Cross selling continues to be a key focus, with the proportion of customers taking more than one product currently at 46%, highlighting the potential for a significant uplift from this quarter. The average spend continues to increase as larger customers have been won and more products cross sold into existing larger customers, growing by 2% from £5,349 in H1 2013 to £5,445 during the first half of the current financial year. The acquisitions of Intercept IT and Control Circle have also significantly enhanced the firm’s ability to cross-sell.
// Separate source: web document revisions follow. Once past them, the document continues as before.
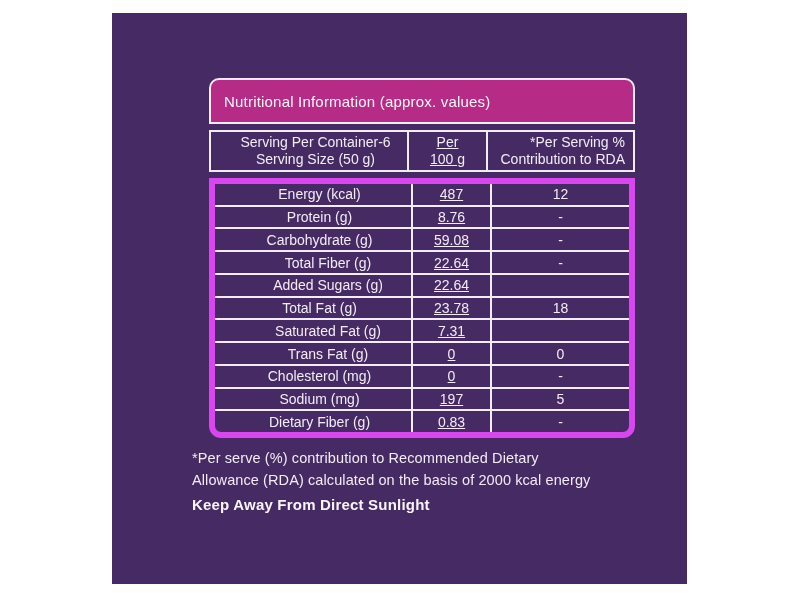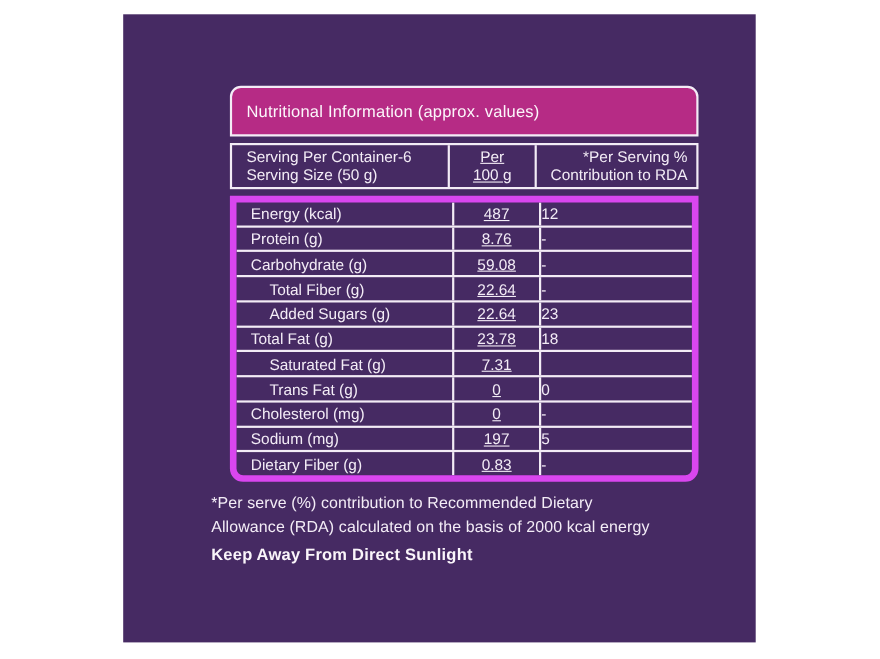--- a/index.html
+++ b/index.html
@@ -46,7 +46,7 @@
     line-height: 17px;
   }
   .cell { display: flex; flex-direction: column; justify-content: center; }
-  .c1 { width: 196px; padding-left: 13px; }
+  .c1 { width: 196px; padding-left: 13px; text-align: center; }
   .c2 { width: 81px; text-align: center;
         border-left: 2px solid #f3ecf6; border-right: 2px solid #f3ecf6; text-decoration: underline; }
   .c3 { flex: 1; text-align: left; }

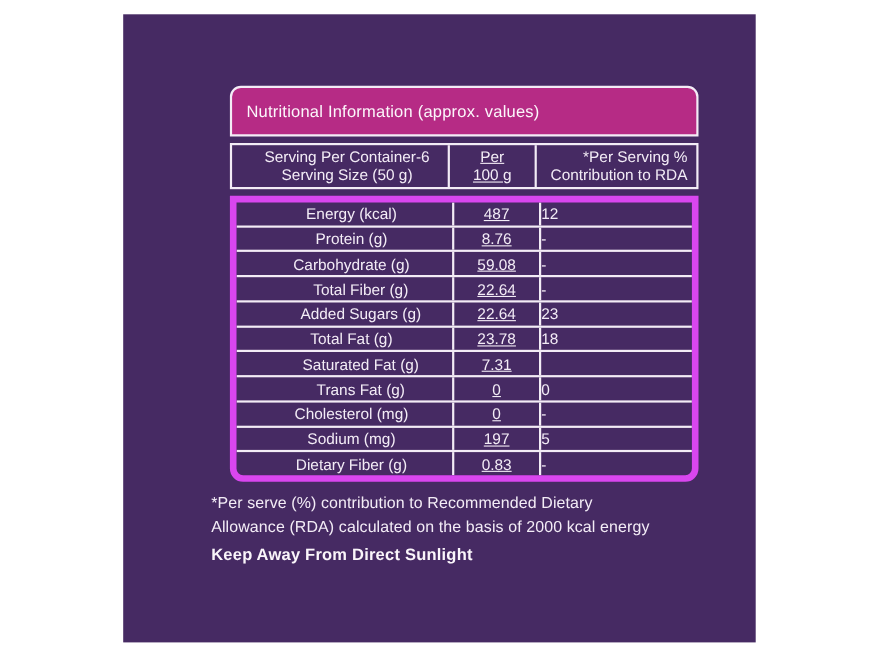--- a/index.html
+++ b/index.html
@@ -49,7 +49,7 @@
   .c1 { width: 196px; padding-left: 13px; text-align: center; }
   .c2 { width: 81px; text-align: center;
         border-left: 2px solid #f3ecf6; border-right: 2px solid #f3ecf6; text-decoration: underline; }
-  .c3 { flex: 1; text-align: left; }
+  .c3 { flex: 1; text-align: center; }
   .head-row .c3 { text-align: right; padding-right: 8px; }
   .data-table {
     height: 260px;

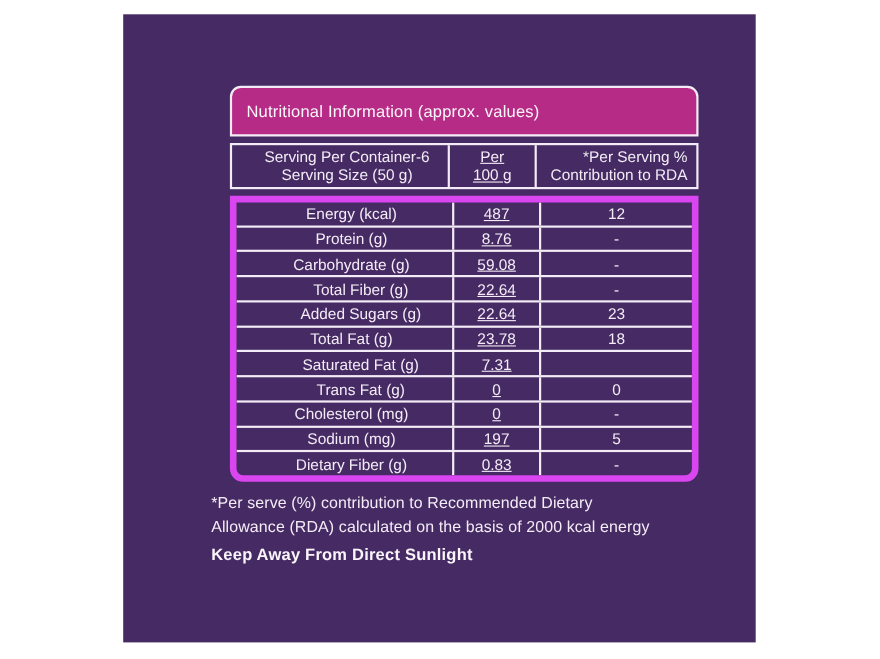--- a/index.html
+++ b/index.html
@@ -128,7 +128,6 @@
         <div class="row">
           <div class="cell c1 indent">Added Sugars (g)</div>
           <div class="cell c2">22.64</div>
-          <div class="cell c3">23</div>
         </div>
         <div class="row">
           <div class="cell c1">Total Fat (g)</div>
Since those acquisitions, 10 new cross-sell contracts have already been signed, including one that involves all three parts of the group. 

The momentum continued into H2, with a particularly strong performance in mobile with the subscriber base up 12% year-on-year for the year to 30th September (and 7% since March 2014). Organically the business is expected to deliver modest like-for-like revenue growth for the year and the acquired businesses are expected to deliver revenue growth above 10% for the period since acquisition. Cross selling progress across the group is said to have been buoyed by both acquisitions (ControlCircle and Intercept IT) and management expects this momentum to continue in the current financial year. In addition, a new headquarters at at 240 Blackfriars Road will accommodate the enlarged business and is expected to allow further integration and cross selling opportunities.

What’s more, Alternative has achieved this strong performance whilst making significant inroads into the debt accumulated to conduct its recent acquisitions. Group net debt at 30th September 2014 was £29.4 million, down from £35.4 million in March and below the £30 million target set by management at the half year. The firm’s “cash cow” credentials have thus been upheld, but at the same time as a major growth element is being injected into the business.


Alternative Networks trades on a prospective current rating of 13.9 times based on consensus estimates, with a prospective yield of 3.8%. While the current valuation reflects the quality of the business and its burgeoning growth prospects, Alternative Networks is positioning itself in several secular growth markets within which it is ideally placed to compete by virtue of its converged business model. We also believe the balance sheet offers room for further acquisitions which could push through further earnings upgrades.